• [Supplied data]
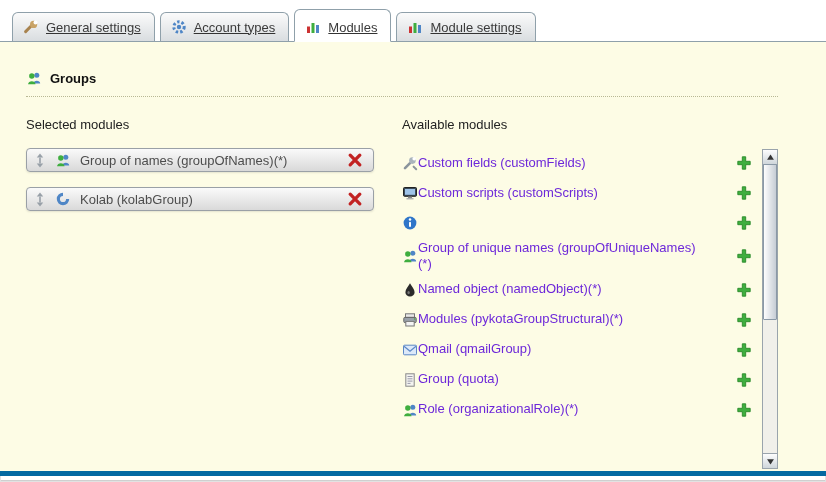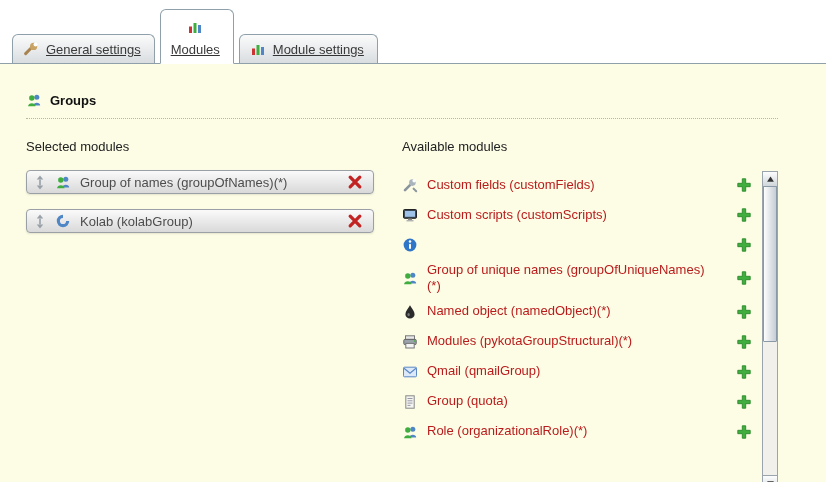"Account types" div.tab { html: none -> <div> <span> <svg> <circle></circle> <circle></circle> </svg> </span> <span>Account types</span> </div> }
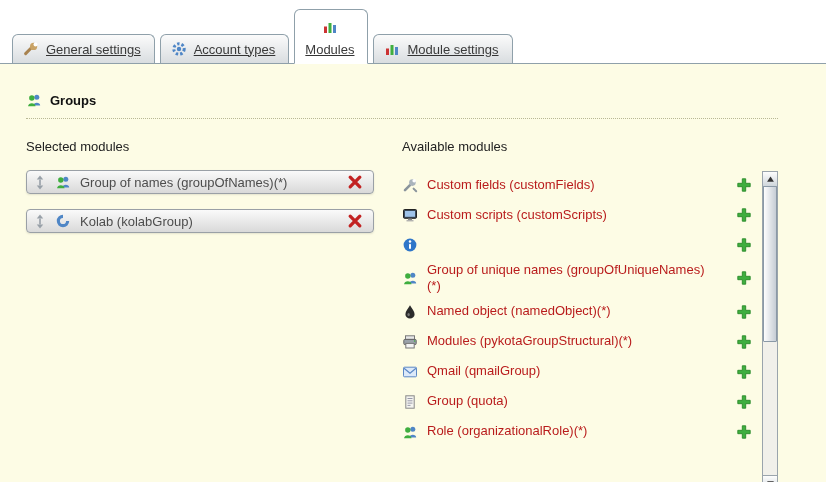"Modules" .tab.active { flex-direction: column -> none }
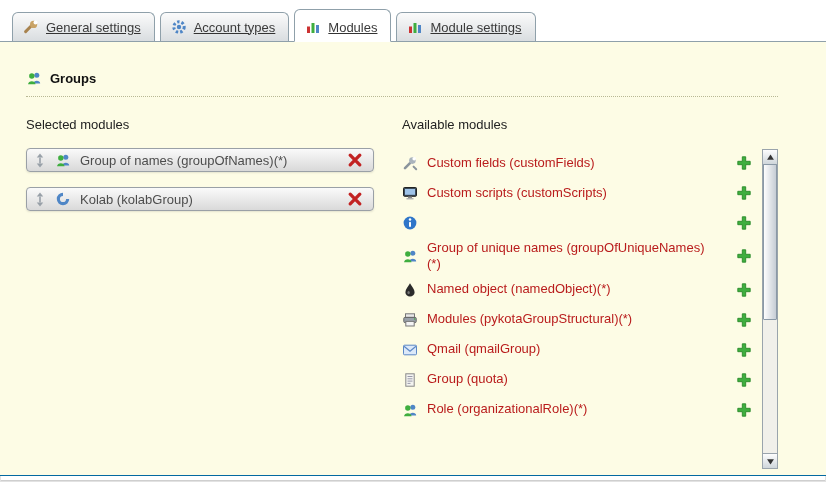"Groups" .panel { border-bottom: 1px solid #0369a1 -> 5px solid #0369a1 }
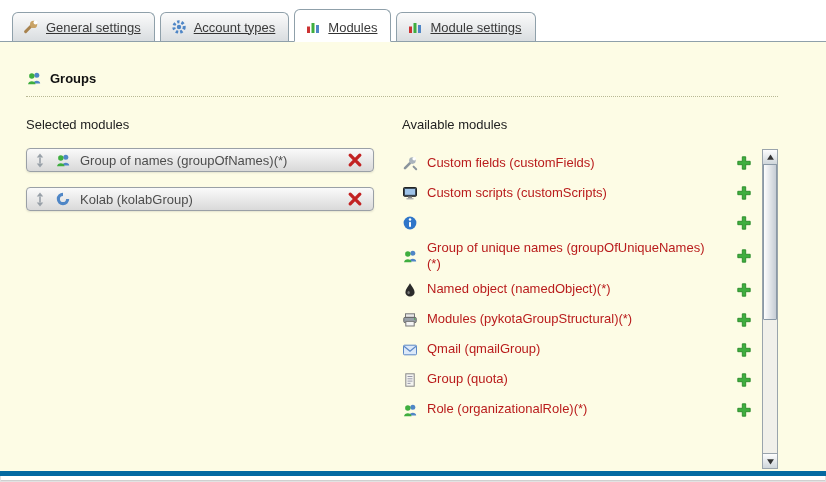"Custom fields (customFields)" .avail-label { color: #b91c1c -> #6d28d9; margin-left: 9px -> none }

==

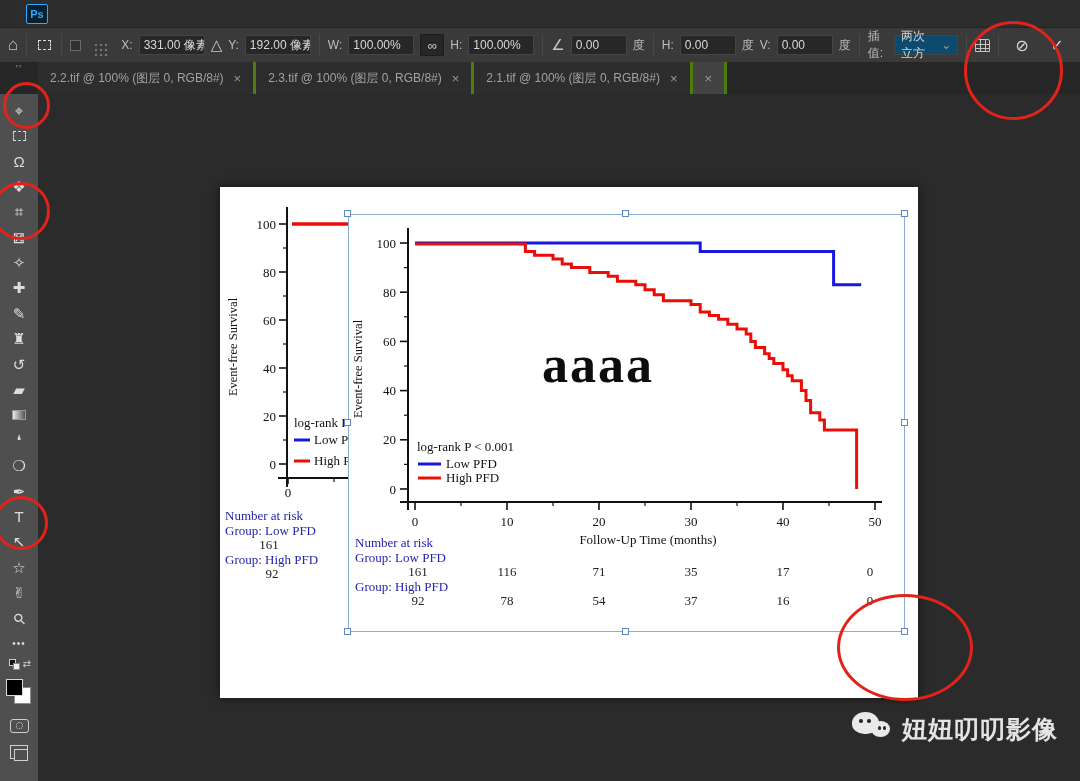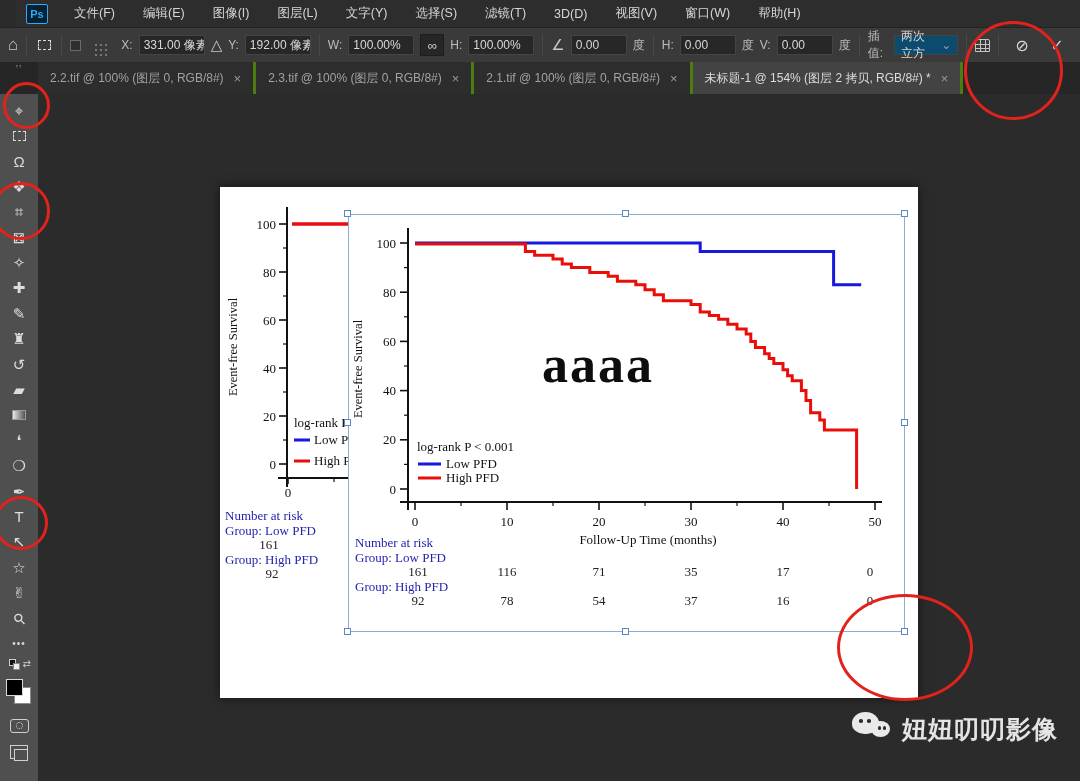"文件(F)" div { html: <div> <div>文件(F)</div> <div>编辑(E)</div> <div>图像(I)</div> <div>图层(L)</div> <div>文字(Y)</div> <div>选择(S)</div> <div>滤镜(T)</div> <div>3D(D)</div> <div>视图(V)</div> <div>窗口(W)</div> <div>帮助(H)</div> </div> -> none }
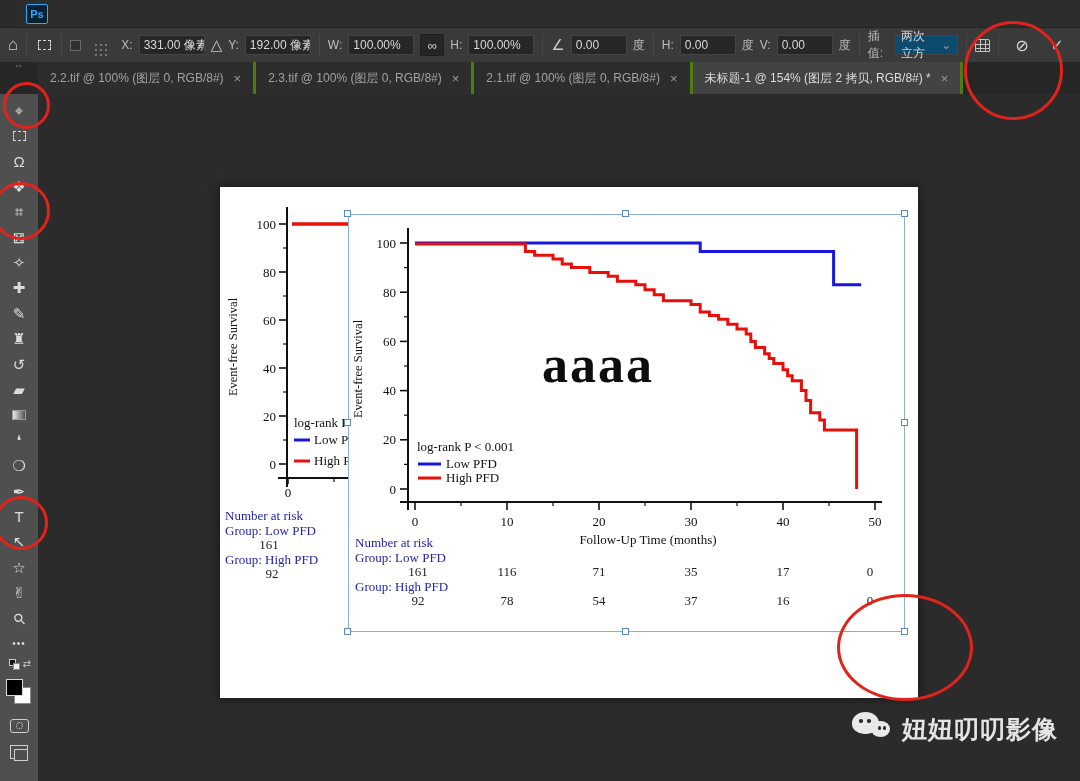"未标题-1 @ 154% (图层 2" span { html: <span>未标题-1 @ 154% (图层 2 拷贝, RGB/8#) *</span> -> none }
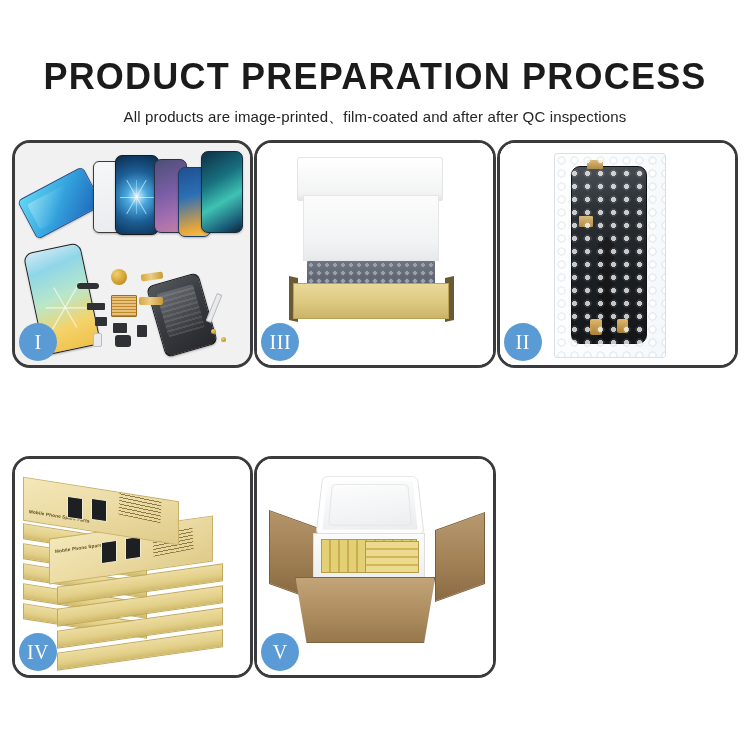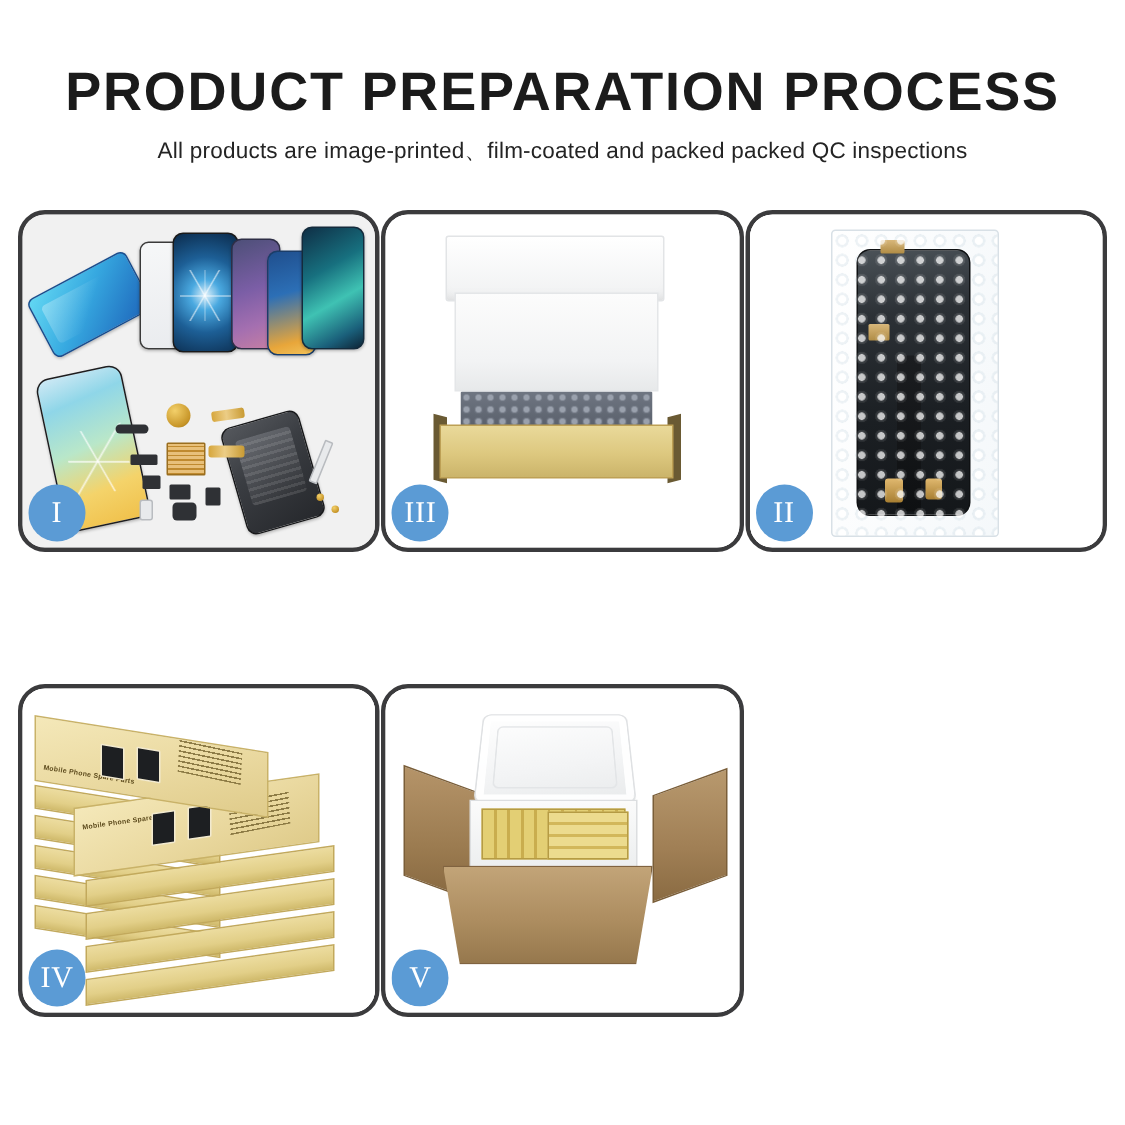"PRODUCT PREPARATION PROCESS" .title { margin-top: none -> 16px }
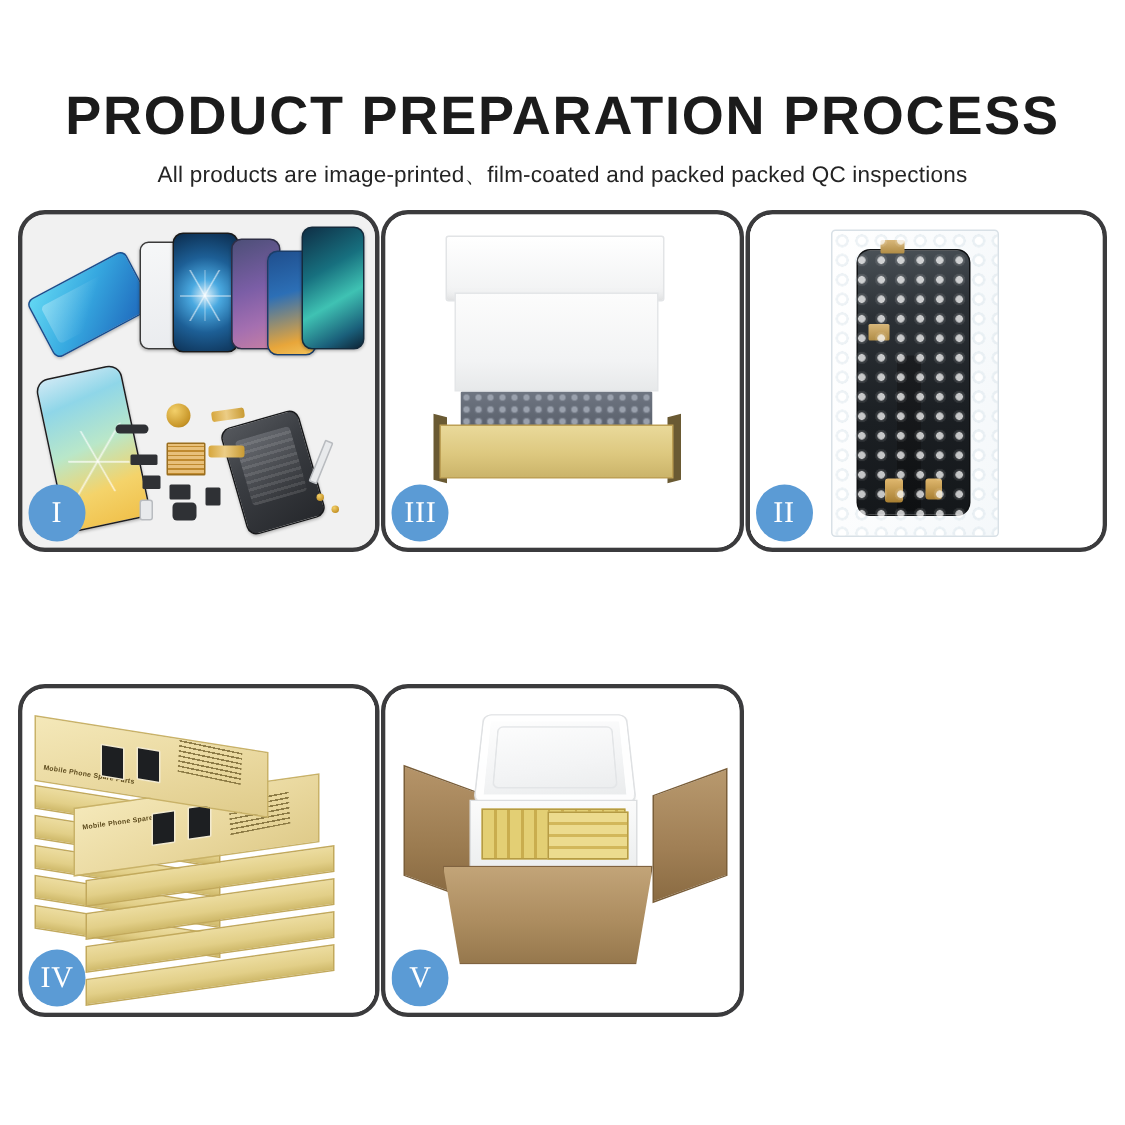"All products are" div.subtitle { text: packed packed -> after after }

• [Assigned task]
In the listing above, find the line with "html: none ->" and the line with "color: #b91c1c ->". Copy both of them and every line between, exactly, but not the pictures.

• [Response to the exercise]
"Account types" div.tab { html: none -> <div> <span> <svg> <circle></circle> <circle></circle> </svg> </span> <span>Account types</span> </div> }
"Modules" .tab.active { flex-direction: column -> none }
"Groups" .panel { border-bottom: 1px solid #0369a1 -> 5px solid #0369a1 }
"Custom fields (customFields)" .avail-label { color: #b91c1c -> #6d28d9; margin-left: 9px -> none }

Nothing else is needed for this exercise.